Change detection data:
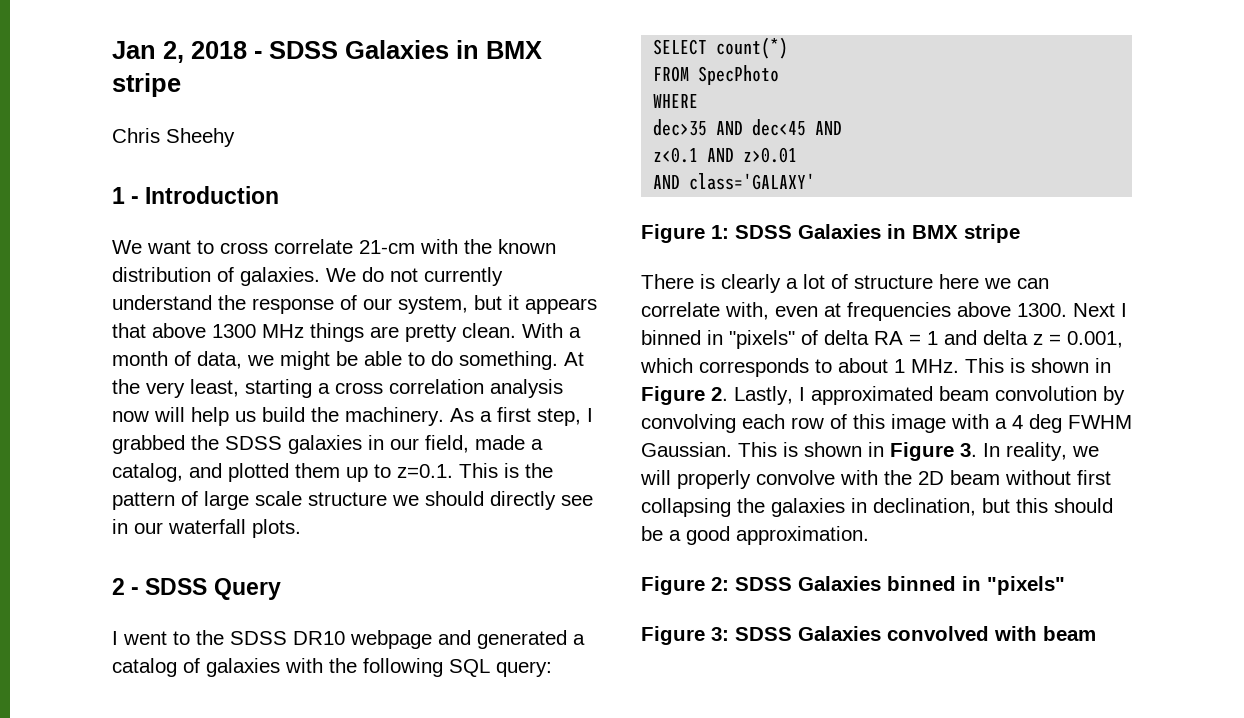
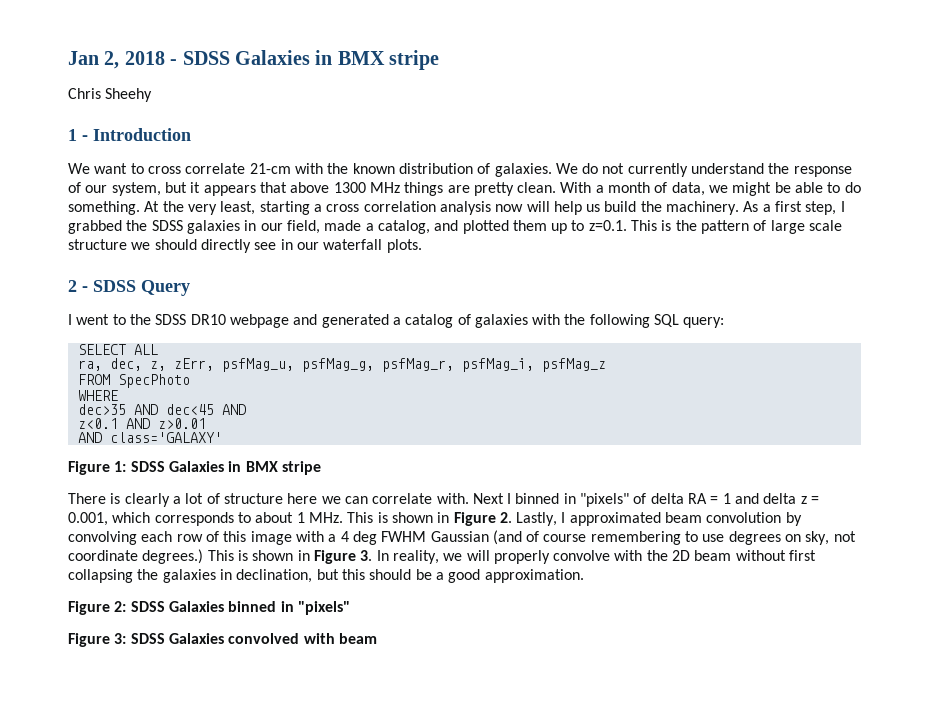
[716,37,789,59] count(*) -> [133,344,158,355] [77,358,606,372] ALL // ra, dec, z, zErr, psfMag_u, psfMag_g, psfMag_r, psfMag_i, psfMag_z
[725,302,1067,321] with, even at frequencies above 1300. -> [436,493,469,504] with.
[641,442,732,457] Gaussian. -> [430,530,856,545] [68,549,204,564] Gaussian (and of course remembering to use degrees on sky, not coordinate degrees.)

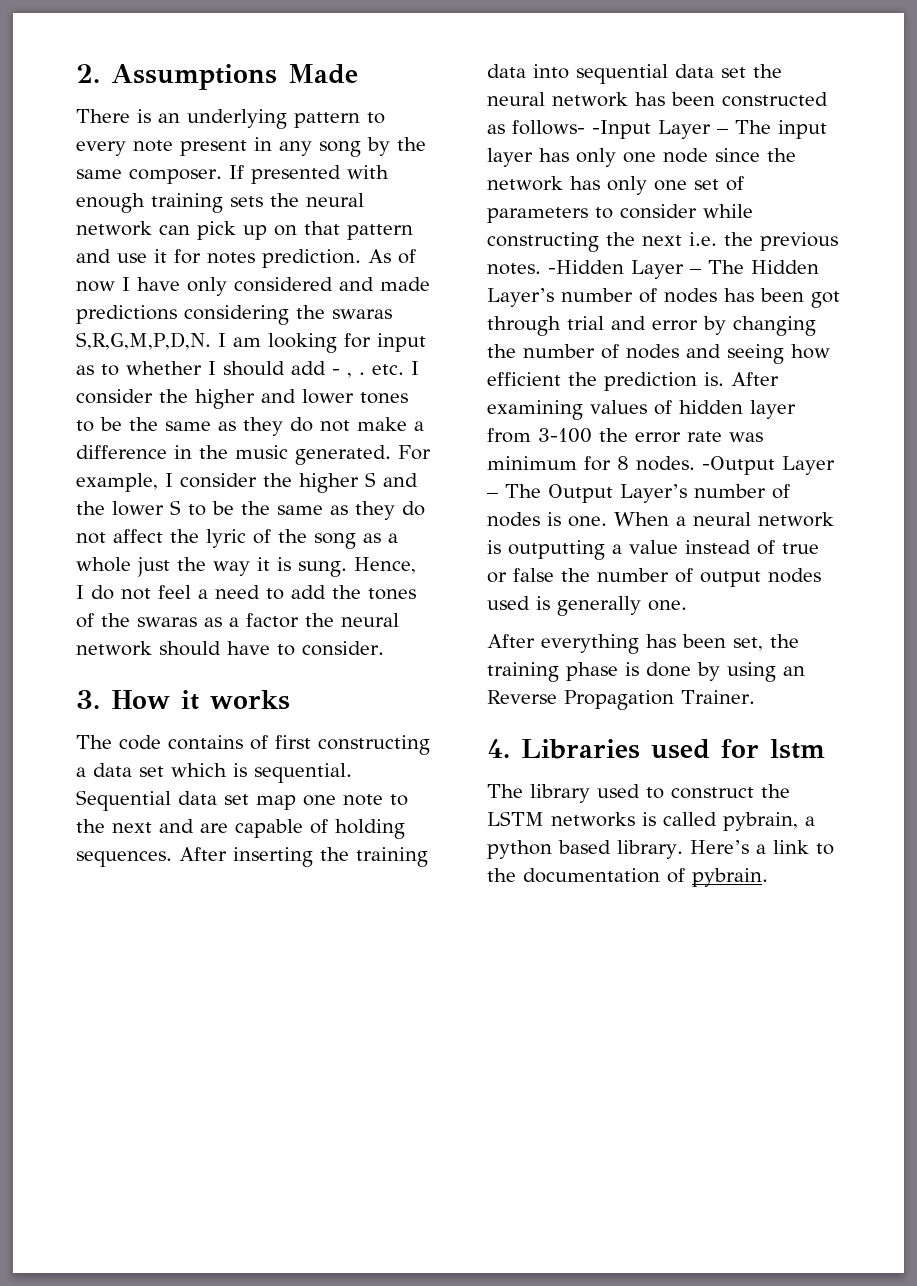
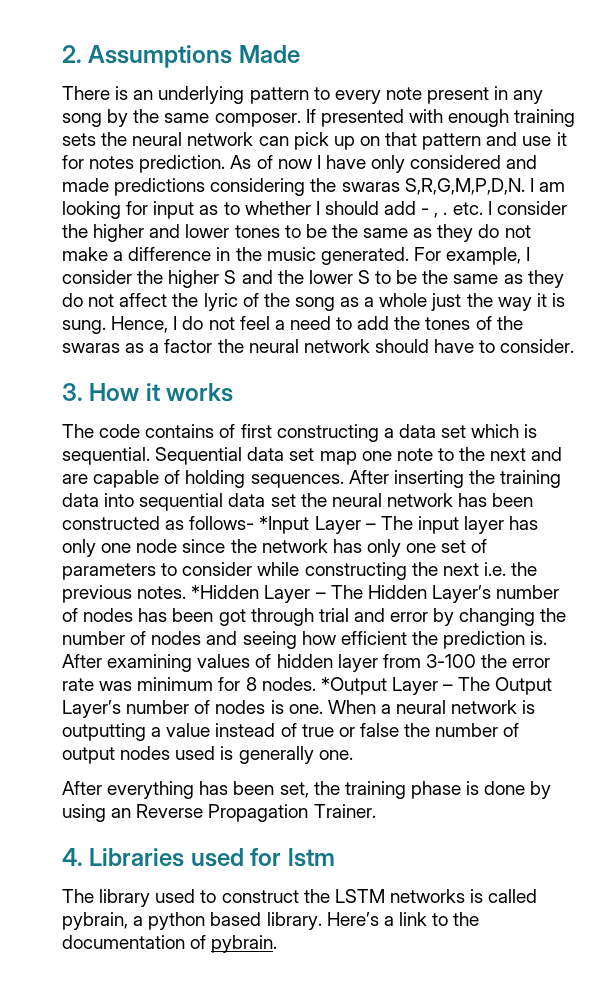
[592,120,651,139] -Input -> [259,516,310,534] *Input
[548,260,624,274] -Hidden -> [191,585,260,599] *Hidden
[702,456,775,475] -Output -> [320,677,387,695] *Output

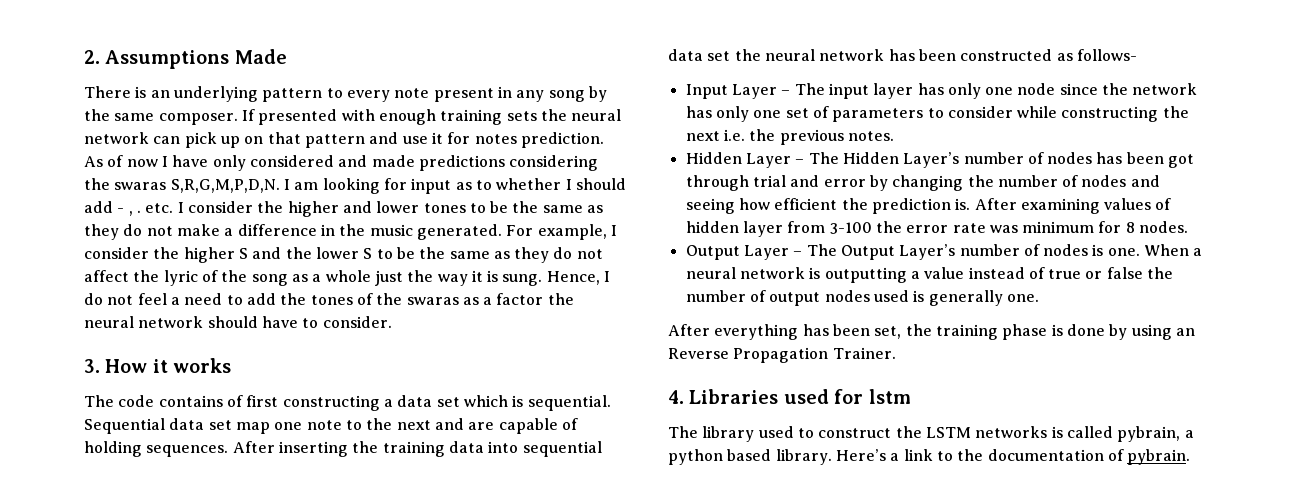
[259,516,310,534] *Input -> [685,84,728,99] // Input
[191,585,260,599] *Hidden -> [685,152,742,164] // Hidden
[320,677,387,695] *Output -> [685,245,740,260] // Output

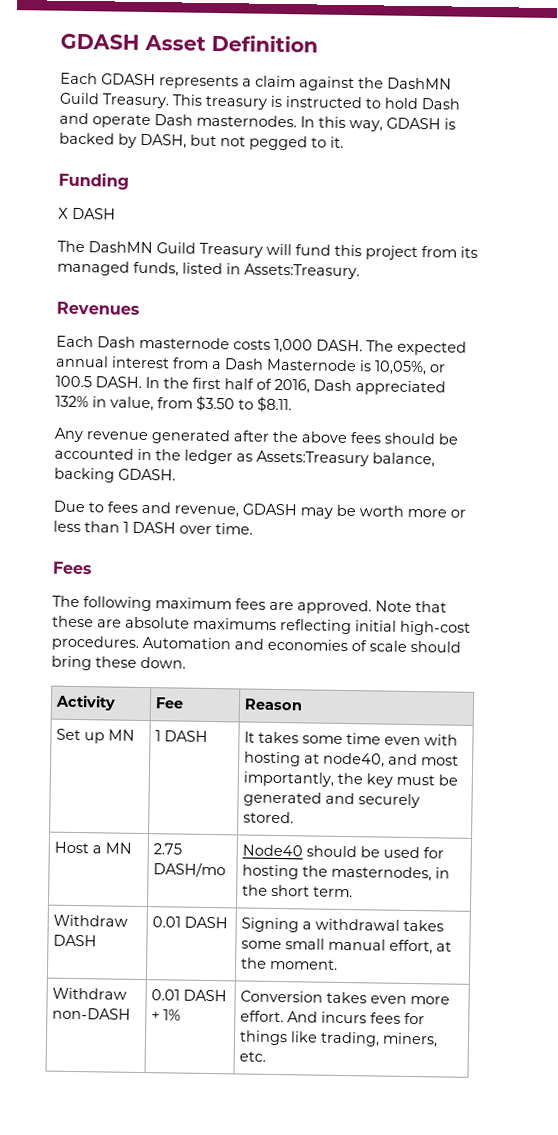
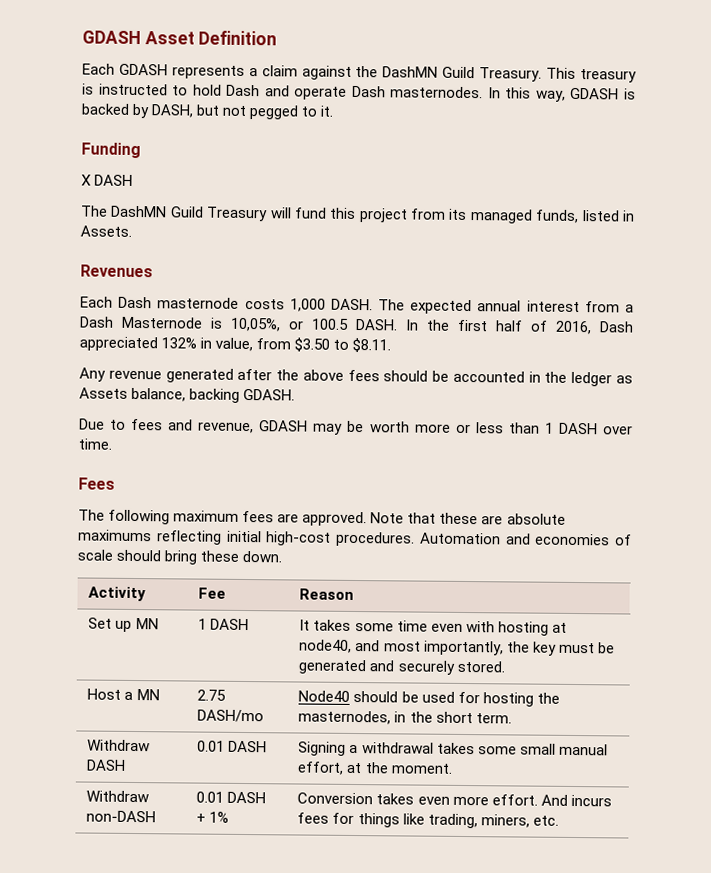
[244,263,360,280] Assets:Treasury. -> [80,225,132,237] Assets.
[256,450,369,467] Assets:Treasury -> [79,387,128,399] Assets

## [Try it]
If a line in the data contains the string "Hidden", copy it.

## [Response below]
[548,260,624,274] -Hidden -> [191,585,260,599] *Hidden
[191,585,260,599] *Hidden -> [685,152,742,164] // Hidden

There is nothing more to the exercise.